» TO DO: Report the number of lines in the entries below that include the word "your", and nothing else.

[Data extracted from a collection]
_ _ _
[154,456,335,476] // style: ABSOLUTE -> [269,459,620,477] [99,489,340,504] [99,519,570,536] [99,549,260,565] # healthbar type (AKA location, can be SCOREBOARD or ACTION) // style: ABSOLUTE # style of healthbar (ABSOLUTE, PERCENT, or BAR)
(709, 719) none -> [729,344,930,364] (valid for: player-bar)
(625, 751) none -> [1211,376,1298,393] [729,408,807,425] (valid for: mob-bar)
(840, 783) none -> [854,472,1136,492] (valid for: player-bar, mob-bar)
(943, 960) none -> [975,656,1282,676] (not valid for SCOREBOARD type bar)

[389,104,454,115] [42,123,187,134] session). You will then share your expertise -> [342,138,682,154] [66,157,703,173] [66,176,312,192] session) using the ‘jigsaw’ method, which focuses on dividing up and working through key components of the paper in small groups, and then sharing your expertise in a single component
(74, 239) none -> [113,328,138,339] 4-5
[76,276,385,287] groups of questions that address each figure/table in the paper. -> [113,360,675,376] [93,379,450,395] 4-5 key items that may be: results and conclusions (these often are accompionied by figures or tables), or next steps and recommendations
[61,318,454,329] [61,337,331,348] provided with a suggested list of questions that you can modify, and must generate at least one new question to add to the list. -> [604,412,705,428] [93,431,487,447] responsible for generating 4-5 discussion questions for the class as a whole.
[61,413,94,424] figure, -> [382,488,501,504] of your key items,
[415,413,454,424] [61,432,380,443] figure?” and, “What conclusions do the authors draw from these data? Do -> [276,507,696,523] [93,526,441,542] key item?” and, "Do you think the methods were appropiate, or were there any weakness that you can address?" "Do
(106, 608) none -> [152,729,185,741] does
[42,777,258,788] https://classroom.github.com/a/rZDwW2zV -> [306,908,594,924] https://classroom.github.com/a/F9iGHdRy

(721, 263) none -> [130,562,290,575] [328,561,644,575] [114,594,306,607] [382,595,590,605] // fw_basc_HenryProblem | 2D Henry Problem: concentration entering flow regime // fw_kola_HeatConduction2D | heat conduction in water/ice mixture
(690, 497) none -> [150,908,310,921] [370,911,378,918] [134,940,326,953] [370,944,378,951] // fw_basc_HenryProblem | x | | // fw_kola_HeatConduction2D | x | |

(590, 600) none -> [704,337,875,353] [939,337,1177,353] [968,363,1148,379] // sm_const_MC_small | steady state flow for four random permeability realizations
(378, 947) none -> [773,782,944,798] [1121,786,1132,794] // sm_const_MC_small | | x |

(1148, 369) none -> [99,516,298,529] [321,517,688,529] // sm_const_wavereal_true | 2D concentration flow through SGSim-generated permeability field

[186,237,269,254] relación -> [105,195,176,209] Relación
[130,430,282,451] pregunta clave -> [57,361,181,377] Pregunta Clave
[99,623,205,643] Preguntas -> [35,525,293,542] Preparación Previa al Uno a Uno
_ _ _
» SOLUTION: 2